The following comes from an ex-driver, now with the Georgia Department of Motor Vehicle Safety: “I would like to praise everyone out there that is trying to make the June Safety Month work. One of the reasons I became a truck cop is that I was tired of seeing the ‘cowboys’ out there making a bad name for all truckdrivers. You see, my dad retired a few years ago from driving, and I don't like anybody talking bad about my dad. So I am trying to make a difference from the other side. I said that just to say, I am proud of all those hands out there trying to make a difference. If I can ever be a help, just let me know!”

And this comes from an early enthusiast of OOIDA’s June Safety Month initiative: “We picked up ‘Run Compliant’ and “don’t haul cheap freight” decals at the truck show in Louisville and put them on the back doors of our trailer before we left the fairgrounds. We’ve had a lot of drivers ask us about them … and we’ve referred them to OOIDA. (My wife and I are driving as a team) and we’re proud to be members of such a great organization.”

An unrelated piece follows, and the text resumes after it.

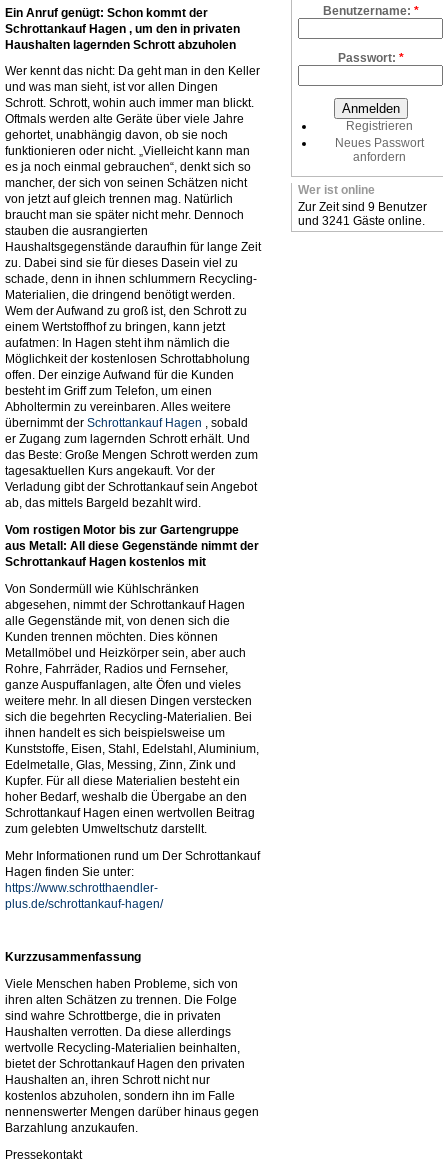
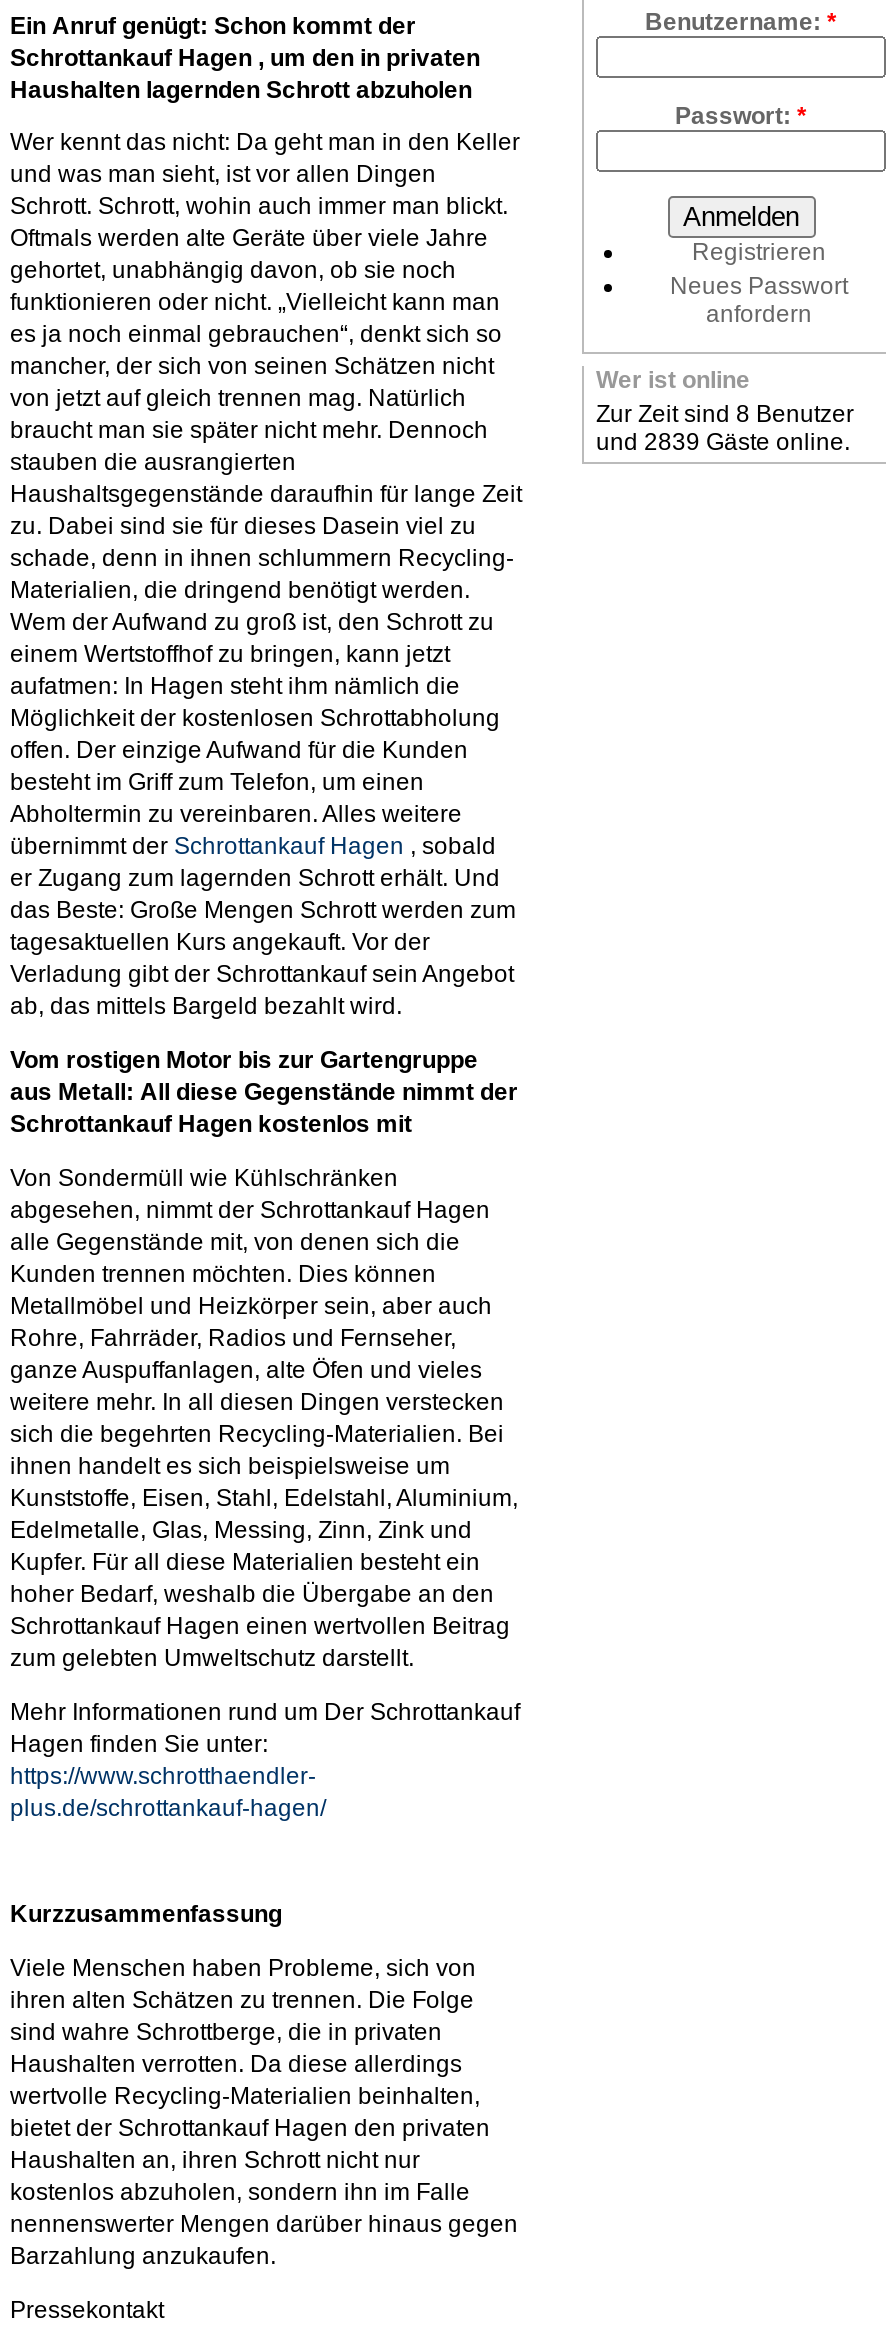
[298,200,427,214] Zur Zeit sind 9 Benutzer -> [596,400,854,428] Zur Zeit sind 8 Benutzer
[298,214,425,228] und 3241 Gäste online. -> [596,428,850,456] und 2839 Gäste online.

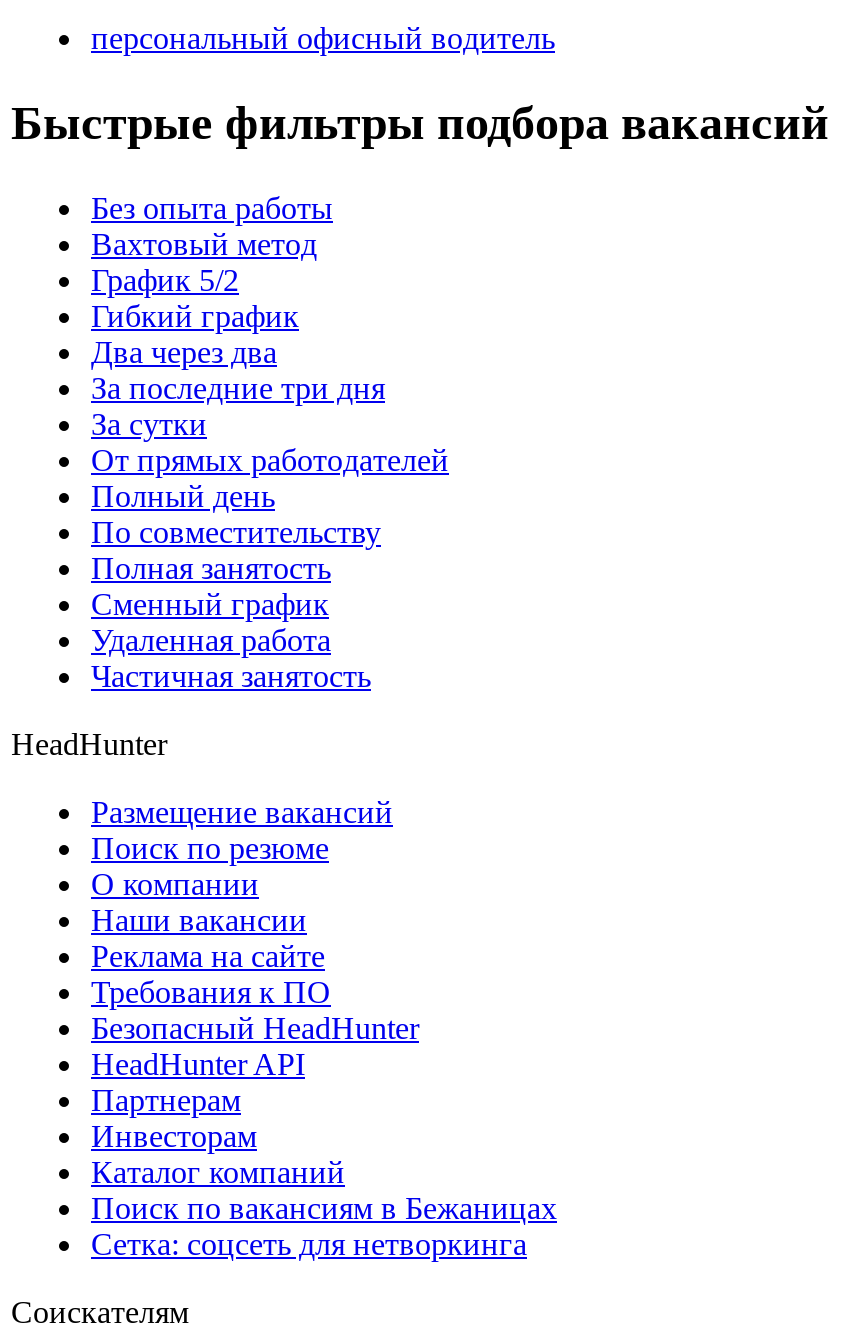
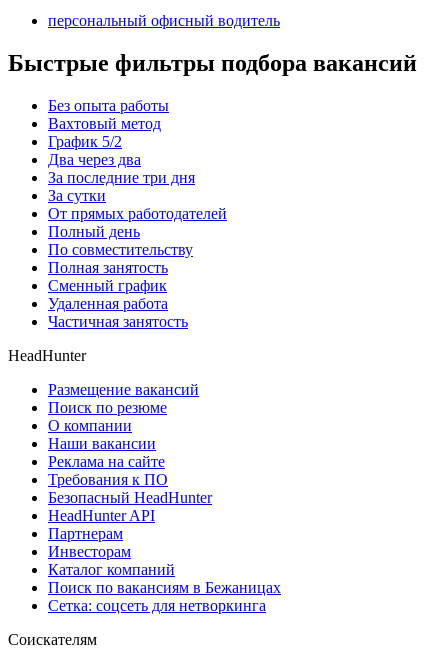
[91,299,299,333] Гибкий график -> none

This is from a driver and CDL examiner: “First, I want to thank OOIDA for doing such a great job in its activities and the information OOIDA provides for all drivers. I'm a company driver and have been staying up with the June Safety Month. I've been hearing some of the other company drivers complaining about long hours they experience on some days. I told them that I log my hours the way I run it. If I should run 19 hours in one period, that's how I log. When the company person who audits our logs wants to know what's going on, I'll simply point out the hours-of-service rules. I really believe that the law is on our side; if we do our job the right way and let the law do its job, it should prove to make driving a little easier and much safer, even if the road gets a little bumpy at first. This isn't only about the owner-operator. It's about safety for all drivers and those we share the road with.”